What this task involves: The data below should be copied out exactly, with its pictures omitted.

START Data for review

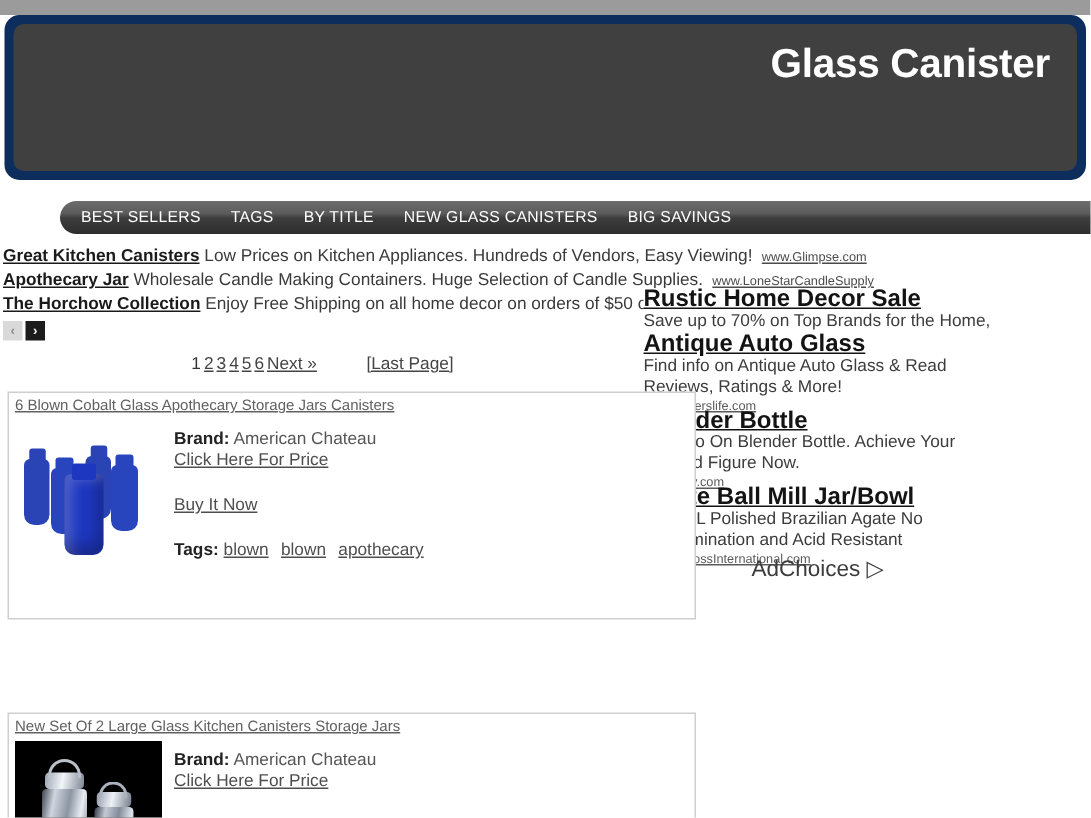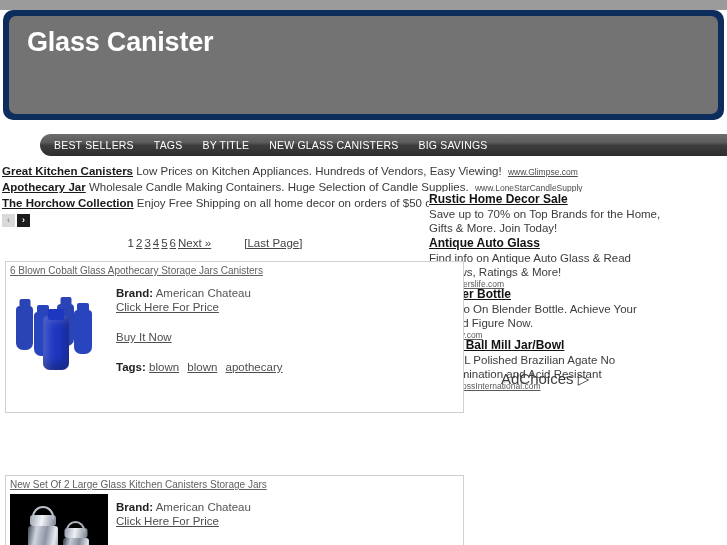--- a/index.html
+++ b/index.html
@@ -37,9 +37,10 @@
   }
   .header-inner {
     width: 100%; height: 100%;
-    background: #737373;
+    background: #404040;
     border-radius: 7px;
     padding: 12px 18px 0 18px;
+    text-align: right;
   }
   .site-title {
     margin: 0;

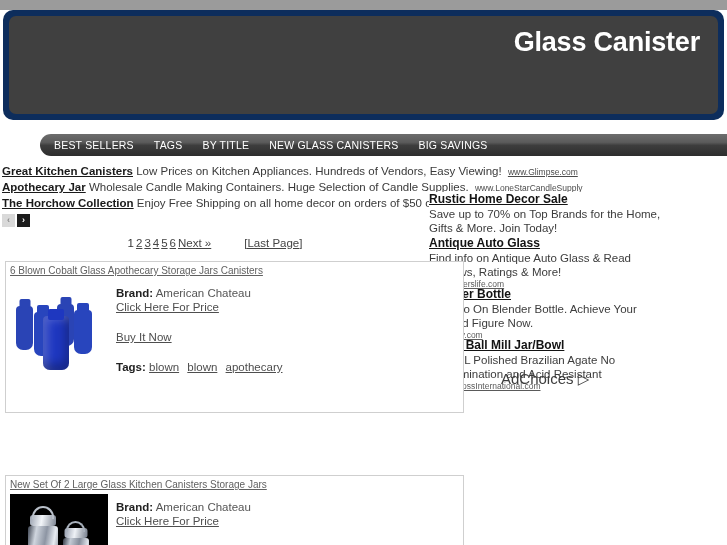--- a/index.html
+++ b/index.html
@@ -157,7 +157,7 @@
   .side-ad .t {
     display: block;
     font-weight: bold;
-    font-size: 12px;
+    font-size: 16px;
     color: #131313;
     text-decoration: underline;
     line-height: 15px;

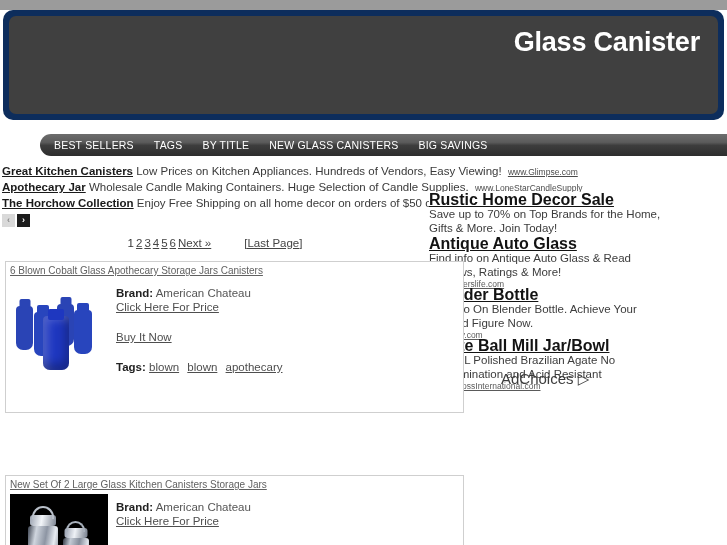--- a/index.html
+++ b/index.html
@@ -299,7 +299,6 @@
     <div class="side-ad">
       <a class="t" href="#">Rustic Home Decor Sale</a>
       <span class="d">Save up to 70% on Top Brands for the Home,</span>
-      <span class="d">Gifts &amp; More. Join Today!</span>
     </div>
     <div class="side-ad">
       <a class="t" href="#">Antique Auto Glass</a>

END Data for review

Written answer:
--- a/index.html
+++ b/index.html
@@ -37,9 +37,10 @@
   }
   .header-inner {
     width: 100%; height: 100%;
-    background: #737373;
+    background: #404040;
     border-radius: 7px;
     padding: 12px 18px 0 18px;
+    text-align: right;
   }
   .site-title {
     margin: 0;

--- a/index.html
+++ b/index.html
@@ -157,7 +157,7 @@
   .side-ad .t {
     display: block;
     font-weight: bold;
-    font-size: 12px;
+    font-size: 16px;
     color: #131313;
     text-decoration: underline;
     line-height: 15px;

--- a/index.html
+++ b/index.html
@@ -299,7 +299,6 @@
     <div class="side-ad">
       <a class="t" href="#">Rustic Home Decor Sale</a>
       <span class="d">Save up to 70% on Top Brands for the Home,</span>
-      <span class="d">Gifts &amp; More. Join Today!</span>
     </div>
     <div class="side-ad">
       <a class="t" href="#">Antique Auto Glass</a>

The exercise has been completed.